**What this task involves:**
Copy every line of the data exactly, keeping out any picture.

(Front-end code change data)

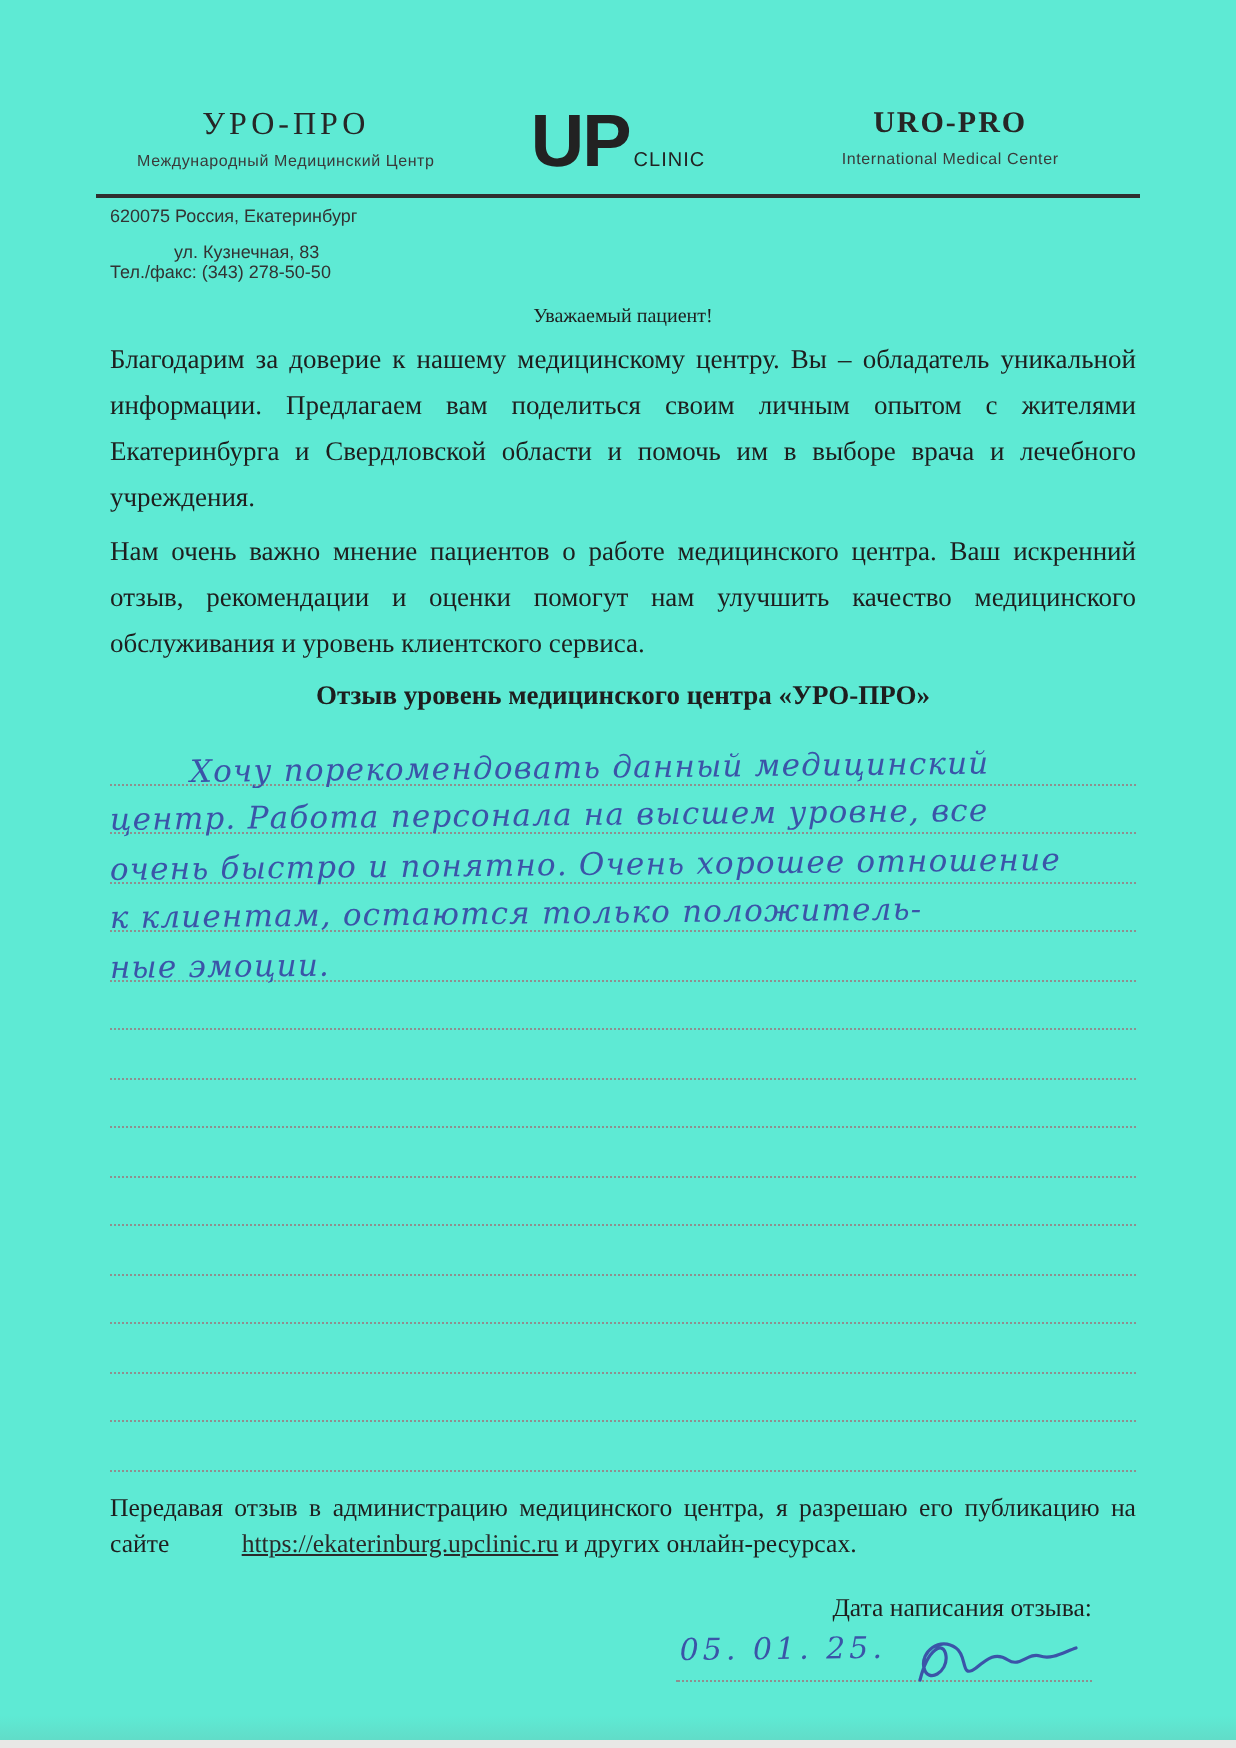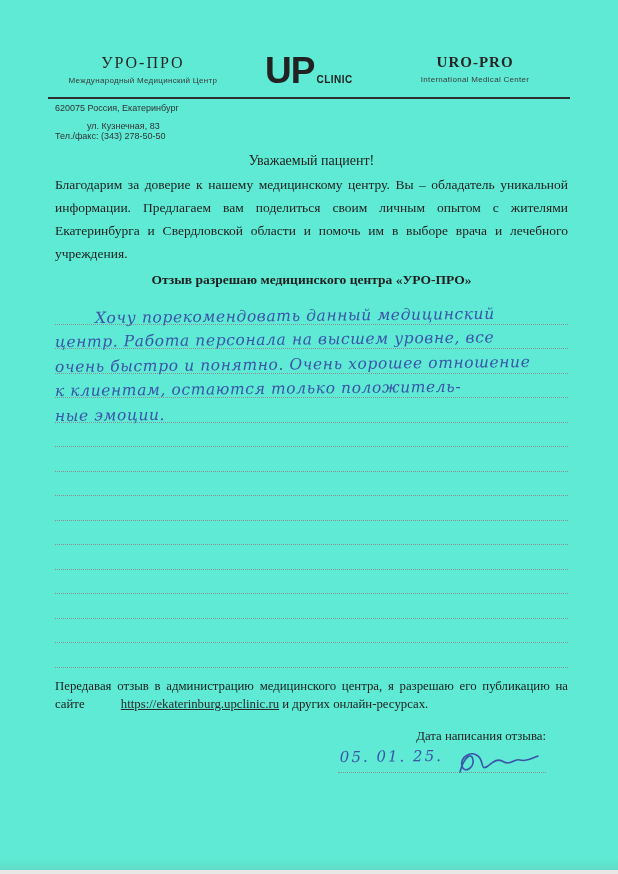--- a/index.html
+++ b/index.html
@@ -37,41 +37,41 @@
     font-family:"Liberation Sans", sans-serif;
     font-size:8px;color:#3a3a3a;margin-top:4px;letter-spacing:0.3px;
   }
   .h-logo{width:150px;text-align:center;white-space:nowrap;margin-top:-4px;}
   .logo-up{
     font-family:"Liberation Sans", sans-serif;
     font-weight:bold;font-size:37px;letter-spacing:-1px;color:#222;text-align:center;
   }
   .logo-clinic{
     font-family:"Liberation Sans", sans-serif;
-    font-weight:bold;font-size:10px;letter-spacing:0.5px;color:#222;
+    font-weight:normal;font-size:10px;letter-spacing:0.5px;color:#222;
     margin-left:2px;
   }
 
   .rule{
     margin:5px 48px 0 48px;
     border-top:2px solid #2f2f2f;
   }
 
   .contact-row{
     display:flex;justify-content:space-between;
     padding:4px 52px 0 55px;
     font-family:"Liberation Sans", sans-serif;
     font-size:9px;color:#333;flex-direction:column;
   }
   .addr-line2{margin-top:8px;margin-left:32px;}
 
   
   .body-wrap{padding:0 50px 0 55px;}
   .salutation{
-    text-align:center;font-size:14px;margin-top:12px;
+    text-align:center;font-size:10px;margin-top:12px;
   }
   .body-par{
     margin:4px 0 0 0;
     font-size:13.5px;line-height:23px;
     text-align:justify;text-justify:inter-word;
   }
   .review-heading{
     margin:7px 0 0 0;text-align:center;
     font-size:13.5px;font-weight:bold;
   }
@@ -153,22 +153,23 @@
       <div class="addr-line2">ул. Кузнечная, 83</div>
     </div>
     <div>Тел./факс: (343) 278-50-50</div>
   </div>
 
   <main class="body-wrap">
 
     <div class="salutation">Уважаемый пациент!</div>
 
     <p class="body-par">Благодарим за доверие к нашему медицинскому центру. Вы – обладатель уникальной информации. Предлагаем вам поделиться своим личным опытом с жителями Екатеринбурга и Свердловской области и помочь им в выборе врача и лечебного учреждения.</p>
-
-    <h2 class="review-heading">Отзыв разрешаю медицинского центра «УРО-ПРО»</h2>
+    <p class="body-par">Нам очень важно мнение пациентов о работе медицинского центра. Ваш искренний отзыв, рекомендации и оценки помогут нам улучшить качество медицинского обслуживания и уровень клиентского сервиса.</p>
+
+    <h2 class="review-heading">Отзыв уровень медицинского центра «УРО-ПРО»</h2>
 
     <div class="ruled">
       <div class="rline">
         <span class="hw hw-indent">Хочу порекомендовать данный медицинский</span>
       </div>
       <div class="rline">
         <span class="hw">центр. Работа персонала на высшем уровне, все</span>
       </div>
       <div class="rline">
         <span class="hw">очень быстро и понятно. Очень хорошее отношение</span>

**Answer space:**
--- a/index.html
+++ b/index.html
@@ -37,41 +37,41 @@
     font-family:"Liberation Sans", sans-serif;
     font-size:8px;color:#3a3a3a;margin-top:4px;letter-spacing:0.3px;
   }
   .h-logo{width:150px;text-align:center;white-space:nowrap;margin-top:-4px;}
   .logo-up{
     font-family:"Liberation Sans", sans-serif;
     font-weight:bold;font-size:37px;letter-spacing:-1px;color:#222;text-align:center;
   }
   .logo-clinic{
     font-family:"Liberation Sans", sans-serif;
-    font-weight:bold;font-size:10px;letter-spacing:0.5px;color:#222;
+    font-weight:normal;font-size:10px;letter-spacing:0.5px;color:#222;
     margin-left:2px;
   }
 
   .rule{
     margin:5px 48px 0 48px;
     border-top:2px solid #2f2f2f;
   }
 
   .contact-row{
     display:flex;justify-content:space-between;
     padding:4px 52px 0 55px;
     font-family:"Liberation Sans", sans-serif;
     font-size:9px;color:#333;flex-direction:column;
   }
   .addr-line2{margin-top:8px;margin-left:32px;}
 
   
   .body-wrap{padding:0 50px 0 55px;}
   .salutation{
-    text-align:center;font-size:14px;margin-top:12px;
+    text-align:center;font-size:10px;margin-top:12px;
   }
   .body-par{
     margin:4px 0 0 0;
     font-size:13.5px;line-height:23px;
     text-align:justify;text-justify:inter-word;
   }
   .review-heading{
     margin:7px 0 0 0;text-align:center;
     font-size:13.5px;font-weight:bold;
   }
@@ -153,22 +153,23 @@
       <div class="addr-line2">ул. Кузнечная, 83</div>
     </div>
     <div>Тел./факс: (343) 278-50-50</div>
   </div>
 
   <main class="body-wrap">
 
     <div class="salutation">Уважаемый пациент!</div>
 
     <p class="body-par">Благодарим за доверие к нашему медицинскому центру. Вы – обладатель уникальной информации. Предлагаем вам поделиться своим личным опытом с жителями Екатеринбурга и Свердловской области и помочь им в выборе врача и лечебного учреждения.</p>
-
-    <h2 class="review-heading">Отзыв разрешаю медицинского центра «УРО-ПРО»</h2>
+    <p class="body-par">Нам очень важно мнение пациентов о работе медицинского центра. Ваш искренний отзыв, рекомендации и оценки помогут нам улучшить качество медицинского обслуживания и уровень клиентского сервиса.</p>
+
+    <h2 class="review-heading">Отзыв уровень медицинского центра «УРО-ПРО»</h2>
 
     <div class="ruled">
       <div class="rline">
         <span class="hw hw-indent">Хочу порекомендовать данный медицинский</span>
       </div>
       <div class="rline">
         <span class="hw">центр. Работа персонала на высшем уровне, все</span>
       </div>
       <div class="rline">
         <span class="hw">очень быстро и понятно. Очень хорошее отношение</span>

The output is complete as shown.